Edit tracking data
+++

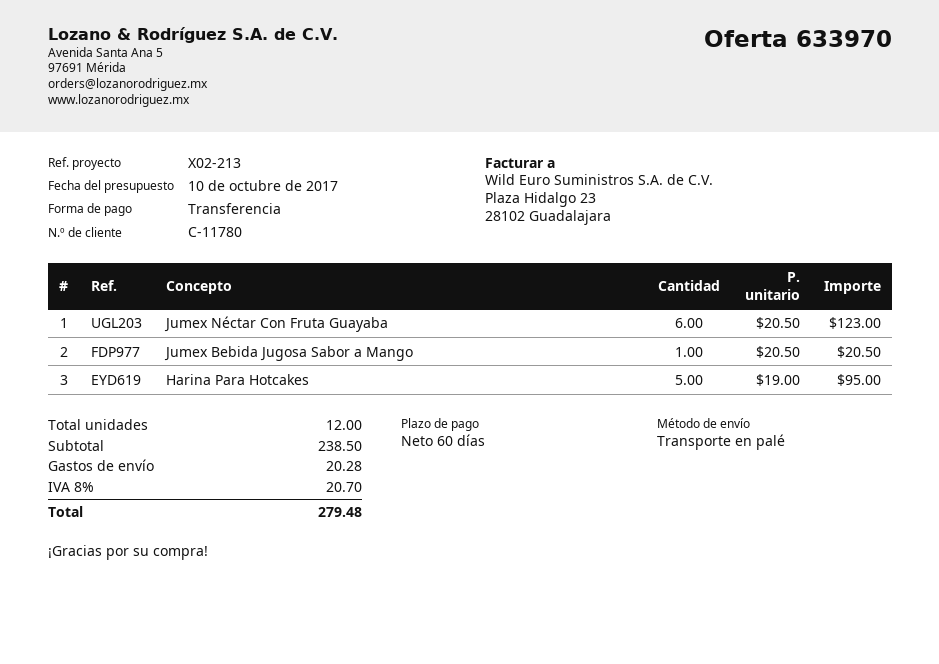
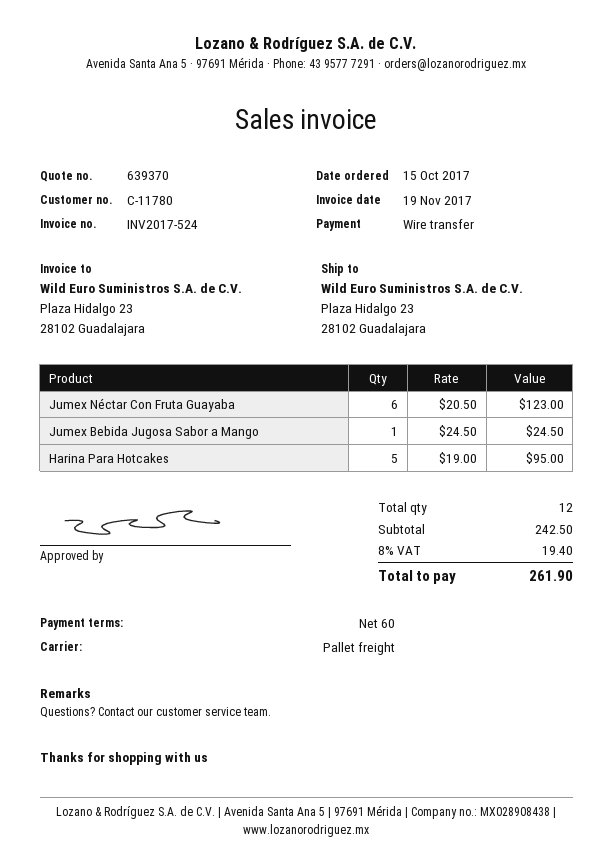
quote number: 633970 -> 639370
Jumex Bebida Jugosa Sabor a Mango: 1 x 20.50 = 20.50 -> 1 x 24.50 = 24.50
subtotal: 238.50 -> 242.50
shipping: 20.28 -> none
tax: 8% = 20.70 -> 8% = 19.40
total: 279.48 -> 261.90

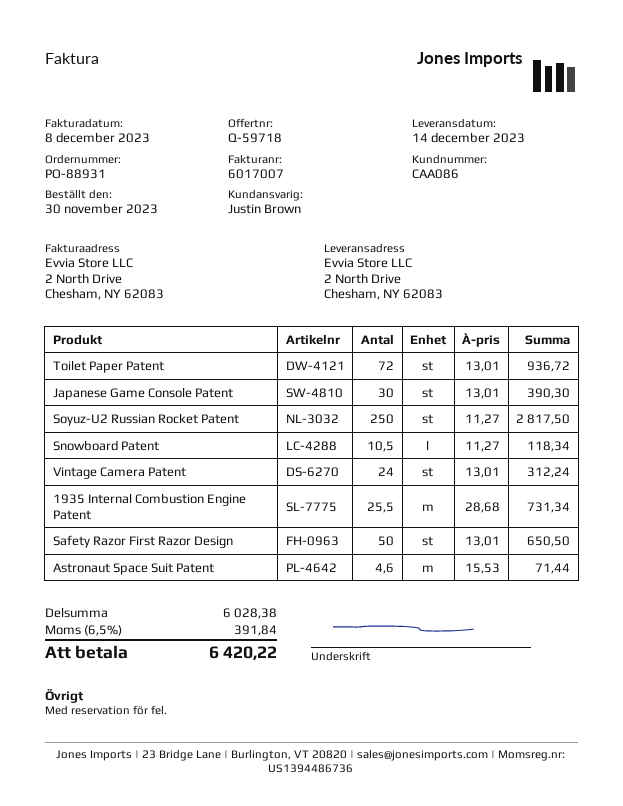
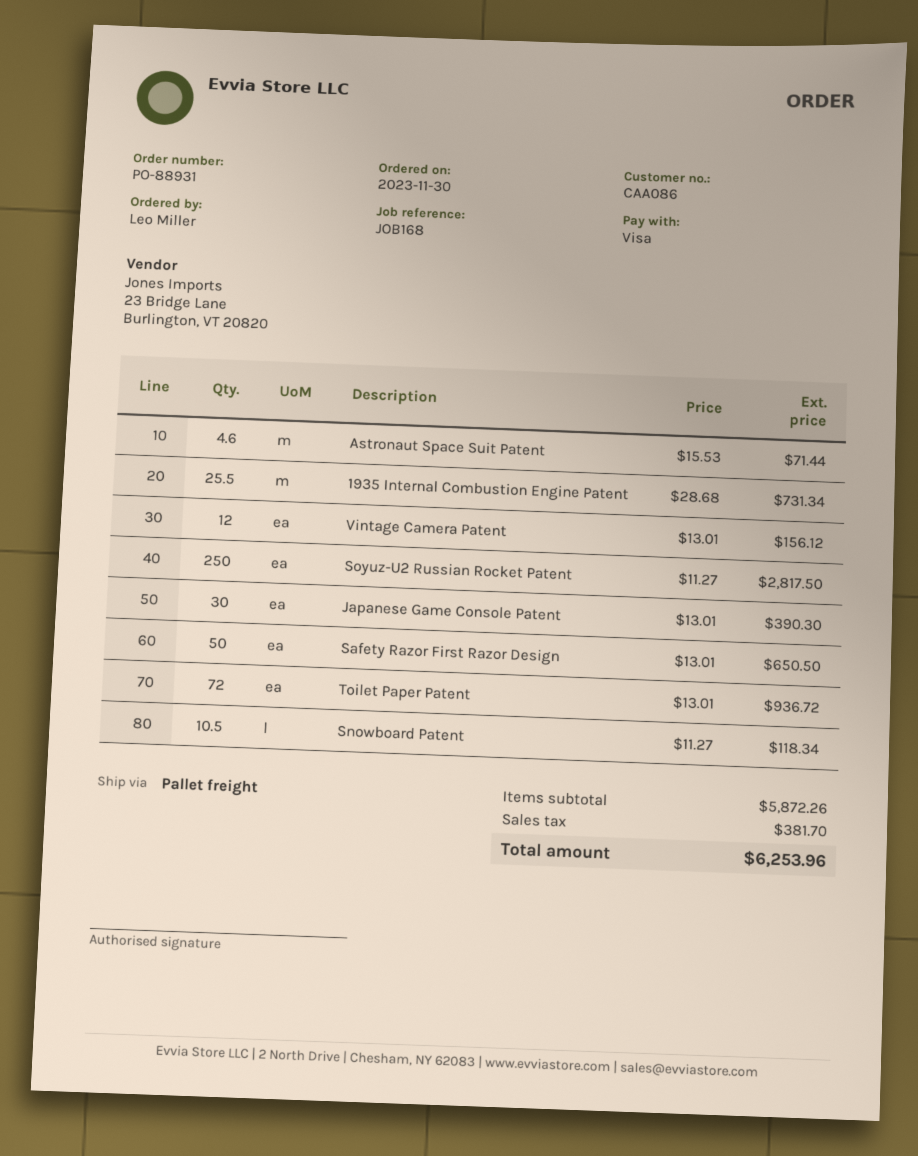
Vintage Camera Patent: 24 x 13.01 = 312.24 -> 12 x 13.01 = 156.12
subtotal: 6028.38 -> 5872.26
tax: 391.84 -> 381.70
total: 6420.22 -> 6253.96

+++

■ Task directions:
Exactly the lines from the one containing "tax: 8% = 20.70 -> 8% = 19.40" through the last line of the data above should be output, both ends included, with every picture left out.

■ Task output:
tax: 8% = 20.70 -> 8% = 19.40
total: 279.48 -> 261.90

Vintage Camera Patent: 24 x 13.01 = 312.24 -> 12 x 13.01 = 156.12
subtotal: 6028.38 -> 5872.26
tax: 391.84 -> 381.70
total: 6420.22 -> 6253.96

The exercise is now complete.